I'm getting a lot of calls from reporters this week asking about what the Democratic takeover means for technology policy issues and First Amendment matters. My answer on both counts: Not much.
On the free speech front, the results of this election will probably have very little effect. Democrats and Republicans are now birds of a feather on these matters. Democrats used to be considered the party of the First Amendment, but I have a hard time finding any defenders of the First Amendment left in that party. I spend as much time dealing with new speech regulations from Democrats like Hillary Clinton and Joe Lieberman as I do any Republican in Congress. Thus, I suspect that, despite the shift in power, Congress will continue pushing for more media and Internet regulation just as they have been for the past 10 years. It's a never-ending cycle and the only competition left between the two parties is the race to see who can regulate faster and more extensively than the other.
On the communications and broadband regulatory front the differences may be a bit more pronounced between the parties, but not too much so. To try to get a better feel for what Democratic rule might bring us I thought I'd take a look at a few items in the "Innovation Agenda" they produced before the election. (It can be found online here and here is the PDF).
From what I see it here, it sounds like the Democrats believe that spending a lot of taxpayer dollars on federal pork projects is the best way to improve America's technological competitiveness.

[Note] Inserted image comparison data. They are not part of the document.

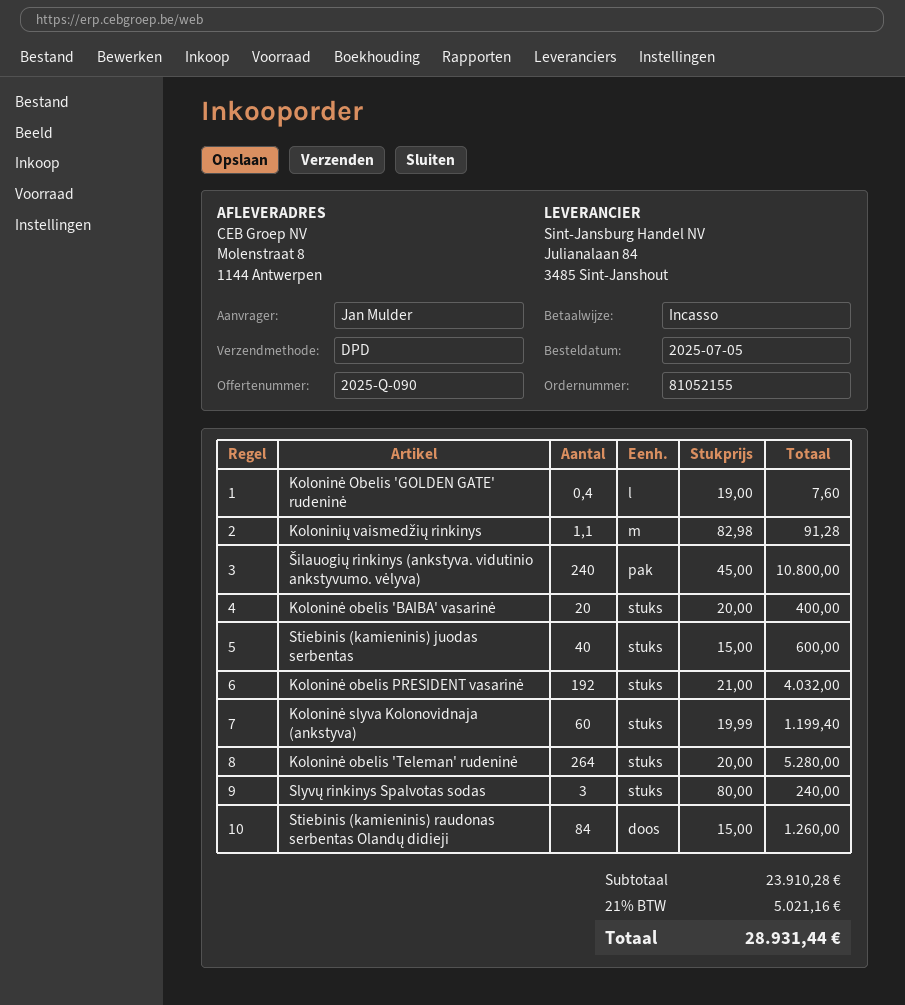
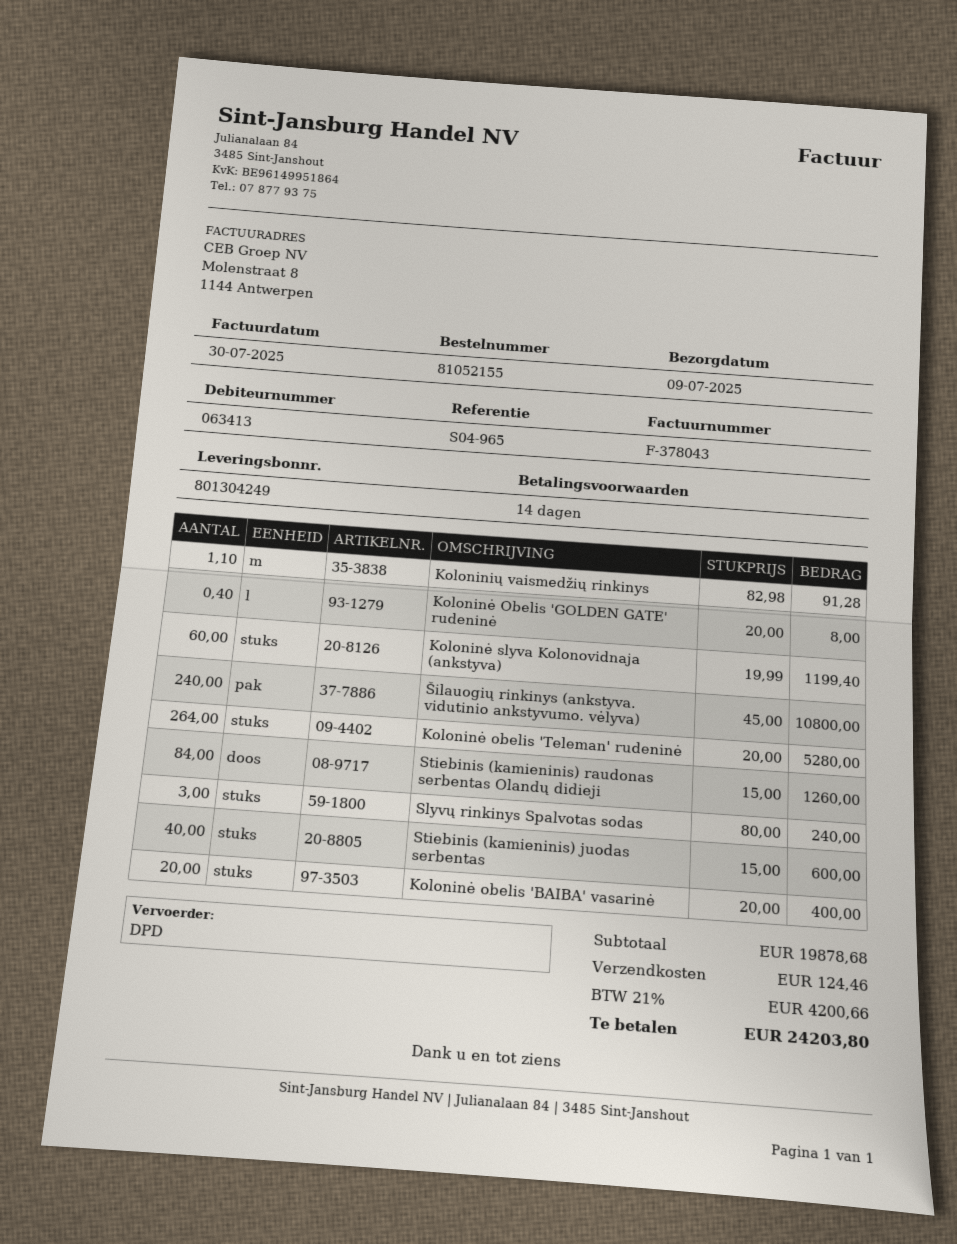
Koloninė Obelis 'GOLDEN GATE' rudeninė: 0.4 x 19.00 = 7.60 -> 0.4 x 20.00 = 8.00
Koloninė obelis PRESIDENT vasarinė: 192 x 21.00 = 4032.00 -> none
subtotal: 23910.28 -> 19878.68
shipping: none -> 124.46
tax: 21% = 5021.16 -> 21% = 4200.66
total: 28931.44 -> 24203.80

For example, here's what they have listed under the agenda item entitled "A Sustained Commitment to Research & Development":
"Over the next five years, Democrats will double the federal commitment to research aimed at developing the next generation of sound scientific breakthroughs, and we will promote the public-private partnerships necessary to translate these new ideas into marketable technologies. To achieve this goal, Democrats will:
* Double overall funding for the National Science Foundation, basic research in the physical sciences across all agencies, and collaborative research partnerships; restore the basic, long-term research agenda at the Defense Advanced Research Projects Agency (DARPA) to conduct long-range, high-risk, and high-reward research.
* Create regional Centers of Excellence for basic research that will attract the best minds and top researchers to develop far-reaching technological innovations and new industries, and modernize existing federal and academic research facilities.
* Modernize and permanently extend a globally competitive R&D tax credit to increase domestic investment, create more U.S. jobs, and allow companies to pursue long-term projects with the certainty that the credit will not expire.
Sounds like a lot of pork to me. But wait, there's more. Under the heading of "Affordable Broadband Access for Every American Within Five Years" we learn more about the Dems' "chicken-in-every-pot" plan:
"Democrats will ensure that the United States has the world's most advanced telecommunications infrastructure to bridge the digital divide so that every American has access to affordable broadband Internet service and communications technology. To achieve this goal, Democrats will:
* Implement a national broadband policy that doubles federal funding to promote broadband for all Americans, especially in rural and underserved communities; create new avenues of Internet access including wireless broadband technologies, broadband over power lines, and affordable community-based options.
* Ensure the continued growth of Internet-based services and provide a stable regulatory framework to attract investment by existing providers and new entrants.
* Enact a broadband tax credit for telecommunications companies that deploy broadband in rural and underserved parts of America to ensure that every region of the country benefits from our innovation investments.
It's bad enough that they'll be wasting taxpayer dollars on programs and subsidies like these. But the real danger here is obvious and goes back to one of the universal truths of economics: Everything that gets subsidized eventually gets regulated too. The more money $$$ that Congress critters spend on communications, Internet and digital media services and technologies, the more likely it is they'll seek use that spending as leverage to regulate those services and technologies in the long run.
Of course, none of this is really all that new or even unique to Democrats. Back in 2002, Wayne Crews, Thomas Pearson and I wrote about how both parties play this game in a Cato Institute paper called, "Birth of the Digital New Deal: An Inventory of High-Tech Pork Barrel Spending." It was bad enough then, but it's obviously about to get a whole lot worse.